*** Opening of LISTED RECORDS ***

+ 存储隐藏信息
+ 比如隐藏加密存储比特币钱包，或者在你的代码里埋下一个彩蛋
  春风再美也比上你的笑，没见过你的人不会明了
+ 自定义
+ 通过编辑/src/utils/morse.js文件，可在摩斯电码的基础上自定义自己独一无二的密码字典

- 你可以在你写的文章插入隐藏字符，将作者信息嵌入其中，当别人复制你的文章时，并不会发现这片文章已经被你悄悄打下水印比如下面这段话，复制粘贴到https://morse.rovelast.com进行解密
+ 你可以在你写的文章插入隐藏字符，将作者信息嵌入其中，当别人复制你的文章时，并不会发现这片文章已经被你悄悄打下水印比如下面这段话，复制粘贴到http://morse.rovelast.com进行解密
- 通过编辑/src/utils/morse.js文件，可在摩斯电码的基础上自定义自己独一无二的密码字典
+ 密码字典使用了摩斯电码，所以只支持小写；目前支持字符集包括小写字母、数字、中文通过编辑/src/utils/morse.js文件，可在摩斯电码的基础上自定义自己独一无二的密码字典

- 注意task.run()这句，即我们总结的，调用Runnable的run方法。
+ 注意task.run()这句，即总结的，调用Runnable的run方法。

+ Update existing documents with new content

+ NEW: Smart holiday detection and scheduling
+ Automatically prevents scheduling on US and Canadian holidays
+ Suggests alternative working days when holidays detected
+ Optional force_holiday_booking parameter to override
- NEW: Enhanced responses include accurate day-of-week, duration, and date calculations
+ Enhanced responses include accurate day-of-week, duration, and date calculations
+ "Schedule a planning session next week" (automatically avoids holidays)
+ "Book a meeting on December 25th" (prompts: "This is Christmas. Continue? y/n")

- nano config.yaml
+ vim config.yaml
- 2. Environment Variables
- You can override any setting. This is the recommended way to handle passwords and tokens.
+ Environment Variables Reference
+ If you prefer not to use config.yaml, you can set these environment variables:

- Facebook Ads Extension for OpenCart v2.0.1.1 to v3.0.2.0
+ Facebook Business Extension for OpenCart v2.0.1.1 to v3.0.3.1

*** Close of LISTED RECORDS ***

WORK TO COMPLETE: In the entries above, some lines hold the string "调用Runnable的run方法". Copy each of them.

ANSWER AREA:
- 注意task.run()这句，即我们总结的，调用Runnable的run方法。
+ 注意task.run()这句，即总结的，调用Runnable的run方法。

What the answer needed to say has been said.